Chapter 18 The method of characteristics: first order PDEs I
A first order partial differential equation is an equation of the form
\[ F(x,y,u,\partial _xu,\partial _yu)=0, \]
where \(F:\mR ^5\to \mR \) is given and \(u:\mR ^2\to \mR \) is to be found. This equation is called quasi-linear if
\[ F(x,y,u,\partial _xu,\partial _yu)=a(x,y,u)\partial _xu+b(x,y,u)\partial _yu-c(x,y,u). \]
To the quasi-linear PDE
\(\seteqnumber{0}{18.}{0}\)\begin{equation} \label {eq:quasi} a(x,y,u)\partial _xu+b(x,y,u)\partial _yu=c(x,y,u), \end{equation}
we associate the following system of ODEs
\[ \dot {x}(t)=a(x(t),y(t),z(t)),\qquad \dot {y}(t)=b(x(t),y(t),z(t)),\qquad \dot {z}(t)=c(x(t),y(t),z(t)). \]
These are called the characteristic equations of (18.1) and the parametric curves \(t\mapsto (x(t),y(t),z(t))\) in \(\mR ^3\) obtained from them are called characteristic curves.

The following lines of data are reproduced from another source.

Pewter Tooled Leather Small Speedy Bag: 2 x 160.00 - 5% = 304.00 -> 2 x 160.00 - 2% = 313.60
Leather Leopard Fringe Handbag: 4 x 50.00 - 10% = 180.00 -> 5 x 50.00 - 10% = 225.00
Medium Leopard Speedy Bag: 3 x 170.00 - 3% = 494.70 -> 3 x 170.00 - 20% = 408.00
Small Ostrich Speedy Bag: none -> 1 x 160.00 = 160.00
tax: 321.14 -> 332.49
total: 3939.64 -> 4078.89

We assume that we have an initial-boundary condition for our PDE in the sense that a curve \(\Gamma \subset \mR ^2\) (called the data curve) and \(u|_{\Gamma }\) are given. Assume that our data curve is given by a parametrization:
\[ \gamma (r)=(\gamma _1(r),\gamma _2(r)), \]
so that the initial-boundary condition is given by
\[ u(\gamma (r))=u_0(r), \]
for a given function \(u_0:\mR \to \mR \). We then add the following initial conditions to the characteristic equations:
\[ x(0)=\gamma _1(r),\qquad y(0)=\gamma _2(r),\qquad z(0)=u_0(r). \]

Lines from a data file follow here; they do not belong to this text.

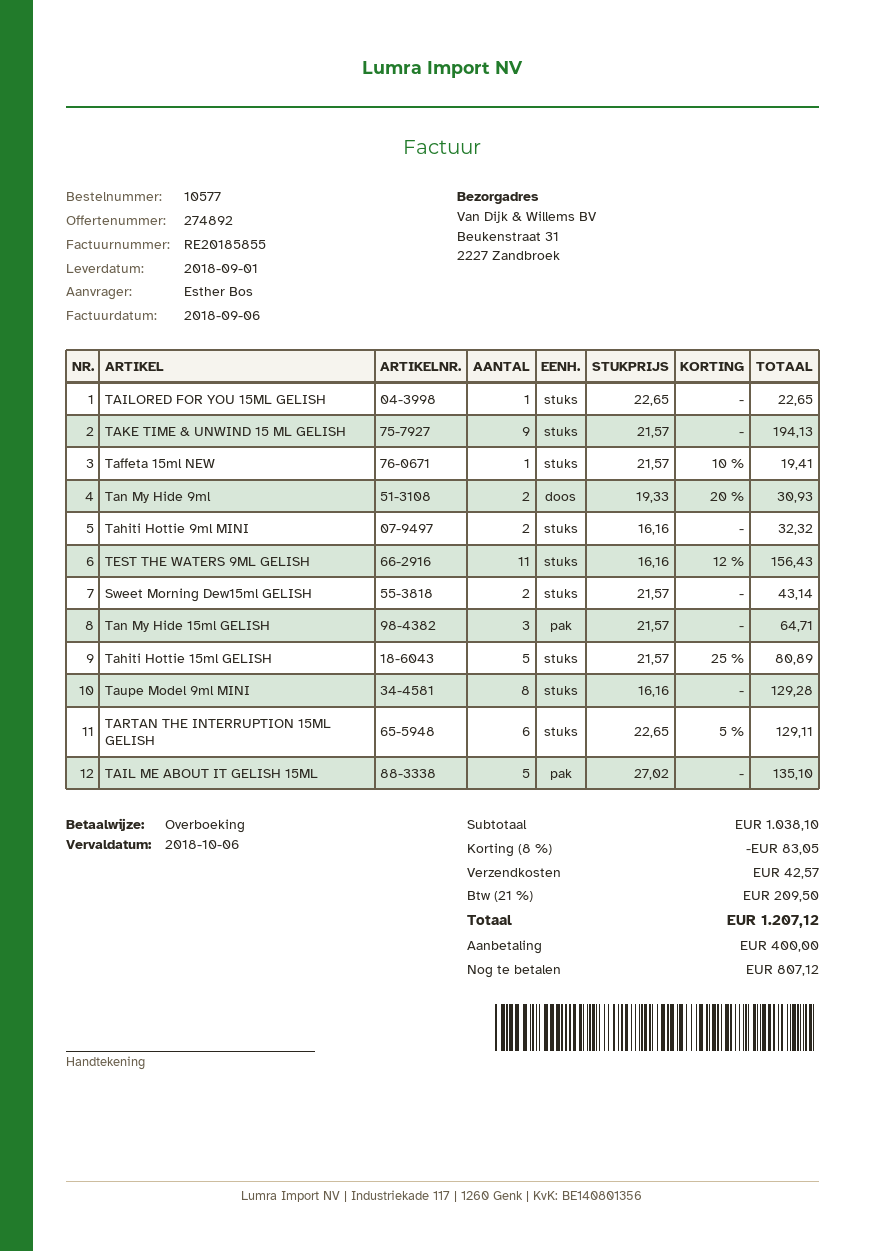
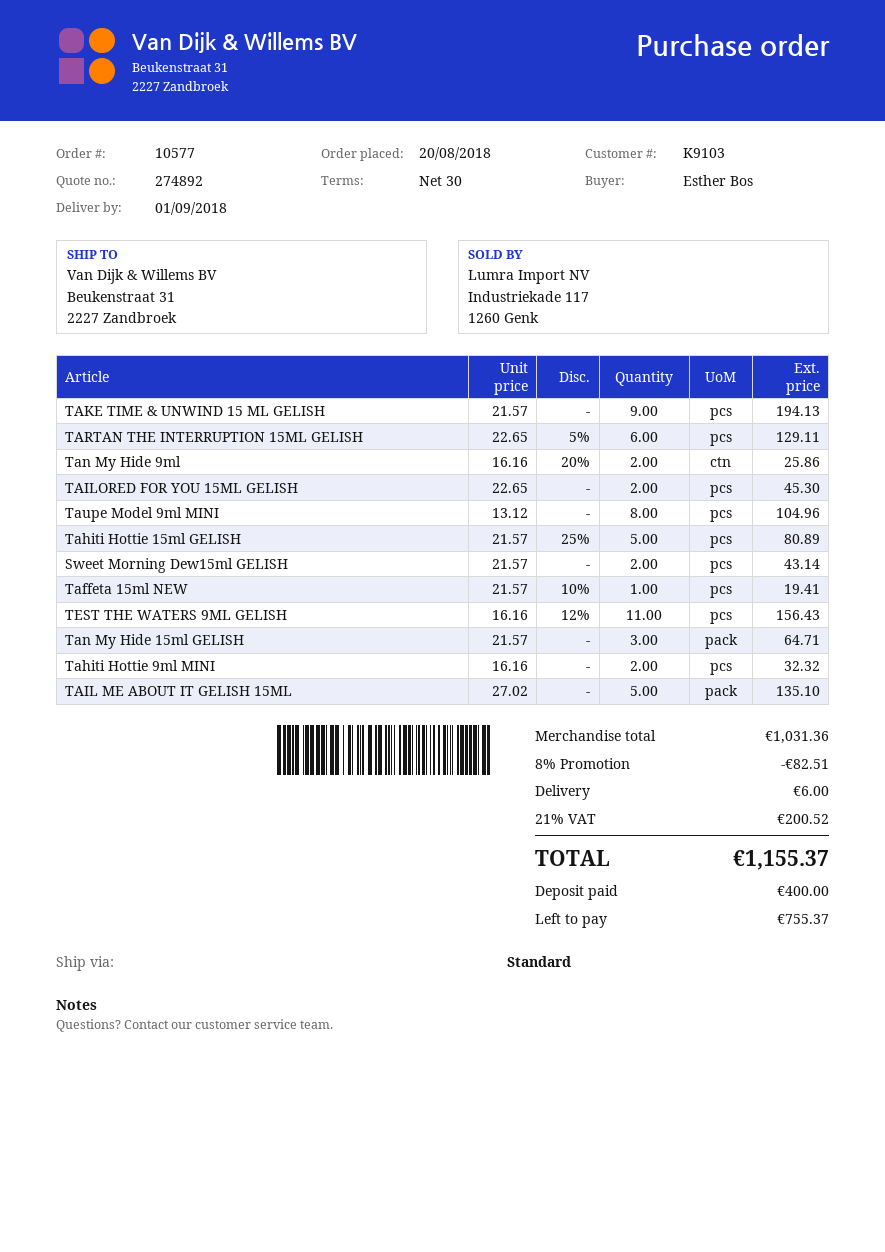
TAILORED FOR YOU 15ML GELISH: 1 x 22.65 = 22.65 -> 2 x 22.65 = 45.30
Tan My Hide 9ml: 2 x 19.33 - 20% = 30.93 -> 2 x 16.16 - 20% = 25.86
Taupe Model 9ml MINI: 8 x 16.16 = 129.28 -> 8 x 13.12 = 104.96
subtotal: 1038.10 -> 1031.36
discount: 8% = 83.05 -> 8% = 82.51
shipping: 42.57 -> 6.00
tax: 21% = 209.50 -> 21% = 200.52
total: 1207.12 -> 1155.37
balance: 807.12 -> 755.37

Note that \(x\), \(y\) and \(z\) then depend on both \(t\) and \(r\). So we really have (here the overdot represents differentiation with respect to \(t\))

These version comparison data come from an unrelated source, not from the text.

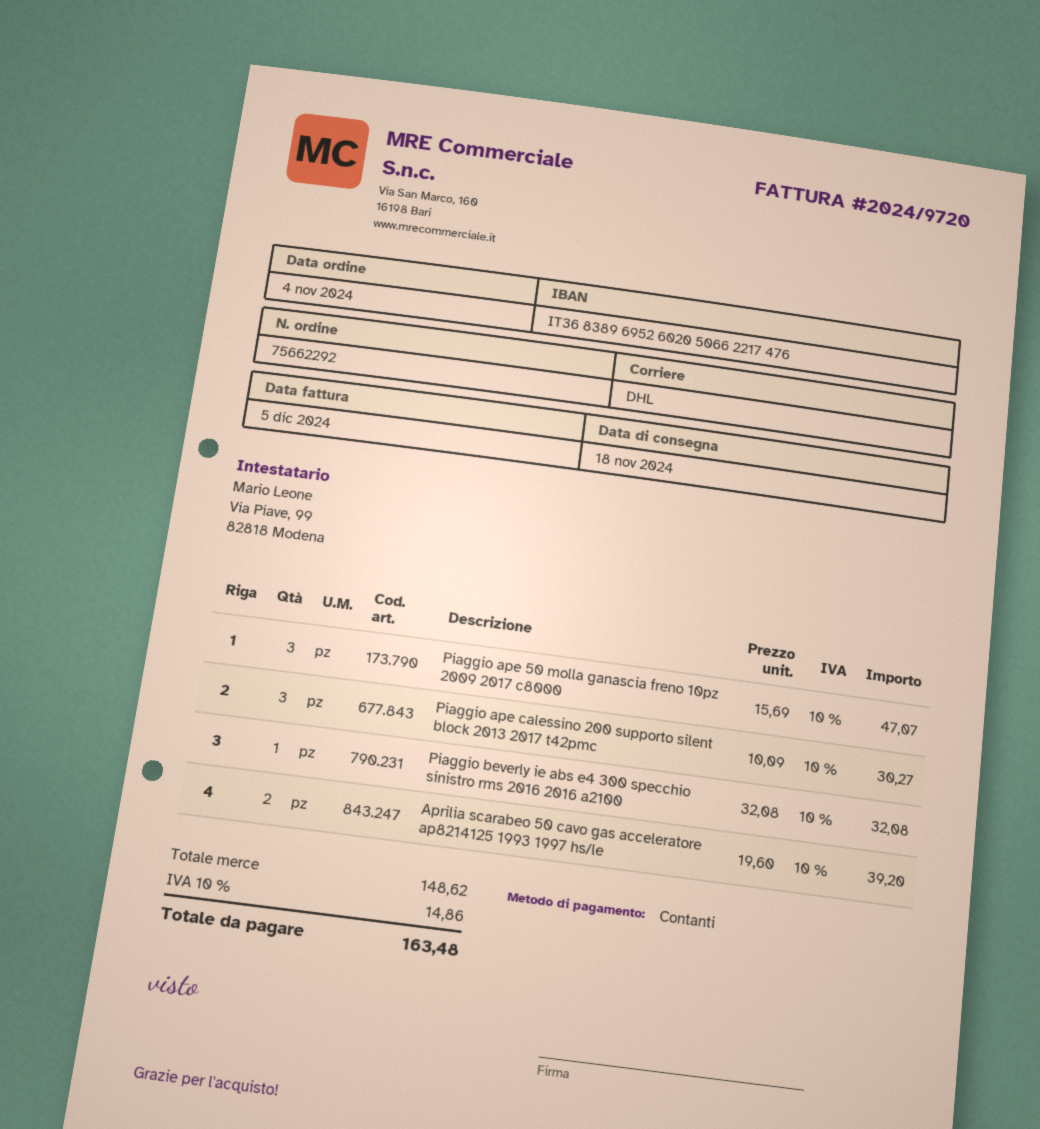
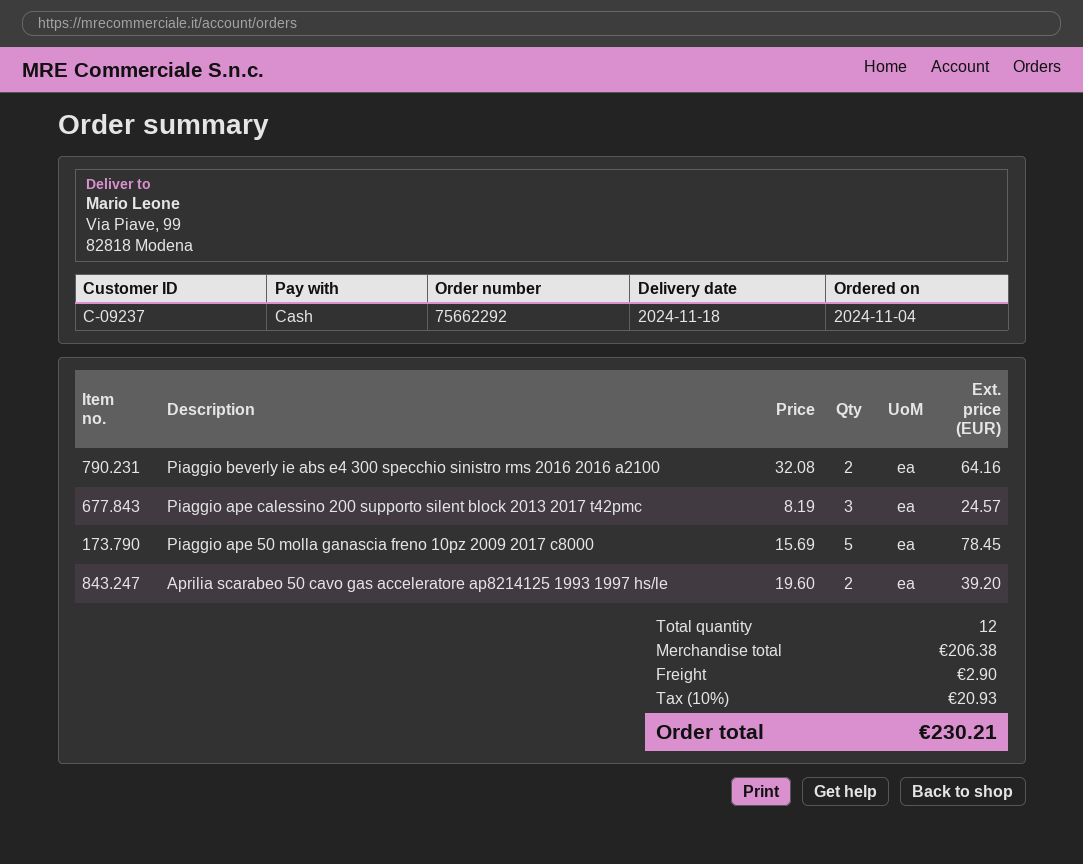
Piaggio ape 50 molla ganascia freno 10pz 2009 2017 c8000: 3 x 15.69 = 47.07 -> 5 x 15.69 = 78.45
Piaggio ape calessino 200 supporto silent block 2013 2017 t42pmc: 3 x 10.09 = 30.27 -> 3 x 8.19 = 24.57
Piaggio beverly ie abs e4 300 specchio sinistro rms 2016 2016 a2100: 1 x 32.08 = 32.08 -> 2 x 32.08 = 64.16
subtotal: 148.62 -> 206.38
shipping: none -> 2.90
tax: 10% = 14.86 -> 10% = 20.93
total: 163.48 -> 230.21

\(\seteqnumber{0}{18.}{1}\)\begin{gather*} \dot {x}(r,t)=a(x(r,t),y(r,t),z(r,t)),\qquad x(r,0)=\gamma _1(r), \\ \dot {y}(r,t)=b(x(r,t),y(r,t),z(r,t)),\qquad y(r,0)=\gamma _2(r), \\ \dot {z}(r,t)=c(x(r,t),y(r,t),z(r,t)),\qquad z(r,0)=u_0(r). \end{gather*} Once we have solved these equations, we can invert the map \((r,t)\mapsto (x,y)\) to obtain \(r\) and \(t\) as functions of \(x\) and \(y\). We can then substitute this in the equation for \(z\) to obtain \(z\) as a function of \(x\) and \(y\). This is the solution \(u\) of the PDE with the given initial-boundary condition
\[ a(x,y,u)\partial _xu+b(x,y,u)\partial _yu=c(x,y,u),\qquad u(\gamma _1(r),\gamma _2(r))=u_0(r). \]
This solution method is called the method of characteristics.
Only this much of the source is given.